Your instructions: Repeat all entries below exactly as shown.

BEGIN Supplied data

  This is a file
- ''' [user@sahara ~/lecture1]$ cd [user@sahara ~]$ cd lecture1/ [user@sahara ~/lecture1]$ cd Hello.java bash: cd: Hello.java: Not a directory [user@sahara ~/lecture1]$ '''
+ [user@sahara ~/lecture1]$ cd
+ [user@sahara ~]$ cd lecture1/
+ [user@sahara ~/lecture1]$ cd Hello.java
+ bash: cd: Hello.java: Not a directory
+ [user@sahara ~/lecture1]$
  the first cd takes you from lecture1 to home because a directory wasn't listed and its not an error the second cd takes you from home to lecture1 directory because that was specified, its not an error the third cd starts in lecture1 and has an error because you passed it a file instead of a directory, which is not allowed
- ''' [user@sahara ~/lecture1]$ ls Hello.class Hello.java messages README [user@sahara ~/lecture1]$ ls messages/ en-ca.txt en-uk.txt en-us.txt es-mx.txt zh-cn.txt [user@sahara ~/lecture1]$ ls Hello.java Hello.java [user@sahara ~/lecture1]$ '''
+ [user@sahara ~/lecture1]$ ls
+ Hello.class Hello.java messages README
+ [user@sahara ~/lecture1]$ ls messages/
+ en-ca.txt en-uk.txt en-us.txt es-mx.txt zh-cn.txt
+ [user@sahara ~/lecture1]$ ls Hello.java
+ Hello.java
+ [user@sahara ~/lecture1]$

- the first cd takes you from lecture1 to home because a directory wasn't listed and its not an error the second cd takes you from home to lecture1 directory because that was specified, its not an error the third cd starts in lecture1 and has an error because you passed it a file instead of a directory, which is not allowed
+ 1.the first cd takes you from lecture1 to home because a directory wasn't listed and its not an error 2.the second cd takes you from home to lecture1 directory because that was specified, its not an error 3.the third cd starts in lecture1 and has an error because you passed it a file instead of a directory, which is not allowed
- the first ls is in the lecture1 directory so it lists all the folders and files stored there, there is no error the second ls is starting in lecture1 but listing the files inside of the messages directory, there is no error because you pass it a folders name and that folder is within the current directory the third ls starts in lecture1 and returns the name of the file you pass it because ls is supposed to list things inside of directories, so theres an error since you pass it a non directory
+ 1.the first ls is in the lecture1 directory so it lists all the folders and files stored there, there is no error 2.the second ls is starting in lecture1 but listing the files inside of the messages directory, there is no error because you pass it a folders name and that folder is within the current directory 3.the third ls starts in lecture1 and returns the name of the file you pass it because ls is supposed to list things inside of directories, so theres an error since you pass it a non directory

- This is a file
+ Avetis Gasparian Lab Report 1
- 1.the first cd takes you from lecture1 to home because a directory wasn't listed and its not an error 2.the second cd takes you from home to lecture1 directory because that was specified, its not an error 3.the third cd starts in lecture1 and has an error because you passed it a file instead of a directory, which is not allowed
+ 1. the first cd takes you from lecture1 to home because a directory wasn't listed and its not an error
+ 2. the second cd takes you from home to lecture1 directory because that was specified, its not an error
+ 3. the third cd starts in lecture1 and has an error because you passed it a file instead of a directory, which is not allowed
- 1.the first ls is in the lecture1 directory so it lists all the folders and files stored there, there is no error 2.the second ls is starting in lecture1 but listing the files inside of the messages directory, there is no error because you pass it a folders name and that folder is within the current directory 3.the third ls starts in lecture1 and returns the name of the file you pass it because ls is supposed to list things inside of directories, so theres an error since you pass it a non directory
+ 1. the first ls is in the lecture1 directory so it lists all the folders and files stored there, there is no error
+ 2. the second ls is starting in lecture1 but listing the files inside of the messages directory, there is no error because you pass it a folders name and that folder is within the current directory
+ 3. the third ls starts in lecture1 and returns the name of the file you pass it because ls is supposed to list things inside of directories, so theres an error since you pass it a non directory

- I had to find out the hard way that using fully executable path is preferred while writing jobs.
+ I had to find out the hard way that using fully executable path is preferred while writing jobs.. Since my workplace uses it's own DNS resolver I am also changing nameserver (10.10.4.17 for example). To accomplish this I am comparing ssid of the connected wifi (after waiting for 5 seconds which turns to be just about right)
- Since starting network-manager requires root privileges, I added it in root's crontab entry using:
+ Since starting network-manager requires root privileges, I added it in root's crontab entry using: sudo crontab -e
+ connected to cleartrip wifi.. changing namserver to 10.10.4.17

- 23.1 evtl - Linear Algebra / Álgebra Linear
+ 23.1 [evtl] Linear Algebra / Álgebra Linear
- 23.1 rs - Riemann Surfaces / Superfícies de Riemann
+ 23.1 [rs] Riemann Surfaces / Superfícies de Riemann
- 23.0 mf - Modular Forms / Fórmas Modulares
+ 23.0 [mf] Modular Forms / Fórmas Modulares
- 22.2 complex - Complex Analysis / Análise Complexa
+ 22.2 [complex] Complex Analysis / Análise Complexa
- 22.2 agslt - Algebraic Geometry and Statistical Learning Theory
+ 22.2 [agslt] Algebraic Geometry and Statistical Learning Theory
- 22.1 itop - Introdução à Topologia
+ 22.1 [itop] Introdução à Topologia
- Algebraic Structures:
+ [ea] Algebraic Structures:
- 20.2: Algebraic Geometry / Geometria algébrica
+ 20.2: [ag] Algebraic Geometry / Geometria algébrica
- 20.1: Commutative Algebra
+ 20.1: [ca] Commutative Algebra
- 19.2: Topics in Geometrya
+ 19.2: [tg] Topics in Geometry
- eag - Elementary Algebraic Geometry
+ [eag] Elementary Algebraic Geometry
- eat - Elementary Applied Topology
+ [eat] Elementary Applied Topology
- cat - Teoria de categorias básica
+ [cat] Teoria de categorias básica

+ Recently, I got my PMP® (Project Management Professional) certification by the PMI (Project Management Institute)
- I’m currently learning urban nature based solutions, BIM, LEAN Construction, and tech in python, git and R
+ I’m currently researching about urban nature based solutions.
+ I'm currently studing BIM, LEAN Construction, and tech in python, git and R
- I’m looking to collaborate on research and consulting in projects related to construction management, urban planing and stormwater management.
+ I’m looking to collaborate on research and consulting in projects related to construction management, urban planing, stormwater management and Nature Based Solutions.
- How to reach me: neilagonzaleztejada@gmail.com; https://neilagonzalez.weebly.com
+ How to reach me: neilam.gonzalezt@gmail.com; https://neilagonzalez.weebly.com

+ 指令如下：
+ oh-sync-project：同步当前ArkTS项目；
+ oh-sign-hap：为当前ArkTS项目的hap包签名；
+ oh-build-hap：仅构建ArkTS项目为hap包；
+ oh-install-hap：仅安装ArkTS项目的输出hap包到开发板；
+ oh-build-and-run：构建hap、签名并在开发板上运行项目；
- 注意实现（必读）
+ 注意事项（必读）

END Supplied data

Task solution:
  This is a file
- ''' [user@sahara ~/lecture1]$ cd [user@sahara ~]$ cd lecture1/ [user@sahara ~/lecture1]$ cd Hello.java bash: cd: Hello.java: Not a directory [user@sahara ~/lecture1]$ '''
+ [user@sahara ~/lecture1]$ cd
+ [user@sahara ~]$ cd lecture1/
+ [user@sahara ~/lecture1]$ cd Hello.java
+ bash: cd: Hello.java: Not a directory
+ [user@sahara ~/lecture1]$
  the first cd takes you from lecture1 to home because a directory wasn't listed and its not an error the second cd takes you from home to lecture1 directory because that was specified, its not an error the third cd starts in lecture1 and has an error because you passed it a file instead of a directory, which is not allowed
- ''' [user@sahara ~/lecture1]$ ls Hello.class Hello.java messages README [user@sahara ~/lecture1]$ ls messages/ en-ca.txt en-uk.txt en-us.txt es-mx.txt zh-cn.txt [user@sahara ~/lecture1]$ ls Hello.java Hello.java [user@sahara ~/lecture1]$ '''
+ [user@sahara ~/lecture1]$ ls
+ Hello.class Hello.java messages README
+ [user@sahara ~/lecture1]$ ls messages/
+ en-ca.txt en-uk.txt en-us.txt es-mx.txt zh-cn.txt
+ [user@sahara ~/lecture1]$ ls Hello.java
+ Hello.java
+ [user@sahara ~/lecture1]$

- the first cd takes you from lecture1 to home because a directory wasn't listed and its not an error the second cd takes you from home to lecture1 directory because that was specified, its not an error the third cd starts in lecture1 and has an error because you passed it a file instead of a directory, which is not allowed
+ 1.the first cd takes you from lecture1 to home because a directory wasn't listed and its not an error 2.the second cd takes you from home to lecture1 directory because that was specified, its not an error 3.the third cd starts in lecture1 and has an error because you passed it a file instead of a directory, which is not allowed
- the first ls is in the lecture1 directory so it lists all the folders and files stored there, there is no error the second ls is starting in lecture1 but listing the files inside of the messages directory, there is no error because you pass it a folders name and that folder is within the current directory the third ls starts in lecture1 and returns the name of the file you pass it because ls is supposed to list things inside of directories, so theres an error since you pass it a non directory
+ 1.the first ls is in the lecture1 directory so it lists all the folders and files stored there, there is no error 2.the second ls is starting in lecture1 but listing the files inside of the messages directory, there is no error because you pass it a folders name and that folder is within the current directory 3.the third ls starts in lecture1 and returns the name of the file you pass it because ls is supposed to list things inside of directories, so theres an error since you pass it a non directory

- This is a file
+ Avetis Gasparian Lab Report 1
- 1.the first cd takes you from lecture1 to home because a directory wasn't listed and its not an error 2.the second cd takes you from home to lecture1 directory because that was specified, its not an error 3.the third cd starts in lecture1 and has an error because you passed it a file instead of a directory, which is not allowed
+ 1. the first cd takes you from lecture1 to home because a directory wasn't listed and its not an error
+ 2. the second cd takes you from home to lecture1 directory because that was specified, its not an error
+ 3. the third cd starts in lecture1 and has an error because you passed it a file instead of a directory, which is not allowed
- 1.the first ls is in the lecture1 directory so it lists all the folders and files stored there, there is no error 2.the second ls is starting in lecture1 but listing the files inside of the messages directory, there is no error because you pass it a folders name and that folder is within the current directory 3.the third ls starts in lecture1 and returns the name of the file you pass it because ls is supposed to list things inside of directories, so theres an error since you pass it a non directory
+ 1. the first ls is in the lecture1 directory so it lists all the folders and files stored there, there is no error
+ 2. the second ls is starting in lecture1 but listing the files inside of the messages directory, there is no error because you pass it a folders name and that folder is within the current directory
+ 3. the third ls starts in lecture1 and returns the name of the file you pass it because ls is supposed to list things inside of directories, so theres an error since you pass it a non directory

- I had to find out the hard way that using fully executable path is preferred while writing jobs.
+ I had to find out the hard way that using fully executable path is preferred while writing jobs.. Since my workplace uses it's own DNS resolver I am also changing nameserver (10.10.4.17 for example). To accomplish this I am comparing ssid of the connected wifi (after waiting for 5 seconds which turns to be just about right)
- Since starting network-manager requires root privileges, I added it in root's crontab entry using:
+ Since starting network-manager requires root privileges, I added it in root's crontab entry using: sudo crontab -e
+ connected to cleartrip wifi.. changing namserver to 10.10.4.17

- 23.1 evtl - Linear Algebra / Álgebra Linear
+ 23.1 [evtl] Linear Algebra / Álgebra Linear
- 23.1 rs - Riemann Surfaces / Superfícies de Riemann
+ 23.1 [rs] Riemann Surfaces / Superfícies de Riemann
- 23.0 mf - Modular Forms / Fórmas Modulares
+ 23.0 [mf] Modular Forms / Fórmas Modulares
- 22.2 complex - Complex Analysis / Análise Complexa
+ 22.2 [complex] Complex Analysis / Análise Complexa
- 22.2 agslt - Algebraic Geometry and Statistical Learning Theory
+ 22.2 [agslt] Algebraic Geometry and Statistical Learning Theory
- 22.1 itop - Introdução à Topologia
+ 22.1 [itop] Introdução à Topologia
- Algebraic Structures:
+ [ea] Algebraic Structures:
- 20.2: Algebraic Geometry / Geometria algébrica
+ 20.2: [ag] Algebraic Geometry / Geometria algébrica
- 20.1: Commutative Algebra
+ 20.1: [ca] Commutative Algebra
- 19.2: Topics in Geometrya
+ 19.2: [tg] Topics in Geometry
- eag - Elementary Algebraic Geometry
+ [eag] Elementary Algebraic Geometry
- eat - Elementary Applied Topology
+ [eat] Elementary Applied Topology
- cat - Teoria de categorias básica
+ [cat] Teoria de categorias básica

+ Recently, I got my PMP® (Project Management Professional) certification by the PMI (Project Management Institute)
- I’m currently learning urban nature based solutions, BIM, LEAN Construction, and tech in python, git and R
+ I’m currently researching about urban nature based solutions.
+ I'm currently studing BIM, LEAN Construction, and tech in python, git and R
- I’m looking to collaborate on research and consulting in projects related to construction management, urban planing and stormwater management.
+ I’m looking to collaborate on research and consulting in projects related to construction management, urban planing, stormwater management and Nature Based Solutions.
- How to reach me: neilagonzaleztejada@gmail.com; https://neilagonzalez.weebly.com
+ How to reach me: neilam.gonzalezt@gmail.com; https://neilagonzalez.weebly.com

+ 指令如下：
+ oh-sync-project：同步当前ArkTS项目；
+ oh-sign-hap：为当前ArkTS项目的hap包签名；
+ oh-build-hap：仅构建ArkTS项目为hap包；
+ oh-install-hap：仅安装ArkTS项目的输出hap包到开发板；
+ oh-build-and-run：构建hap、签名并在开发板上运行项目；
- 注意实现（必读）
+ 注意事项（必读）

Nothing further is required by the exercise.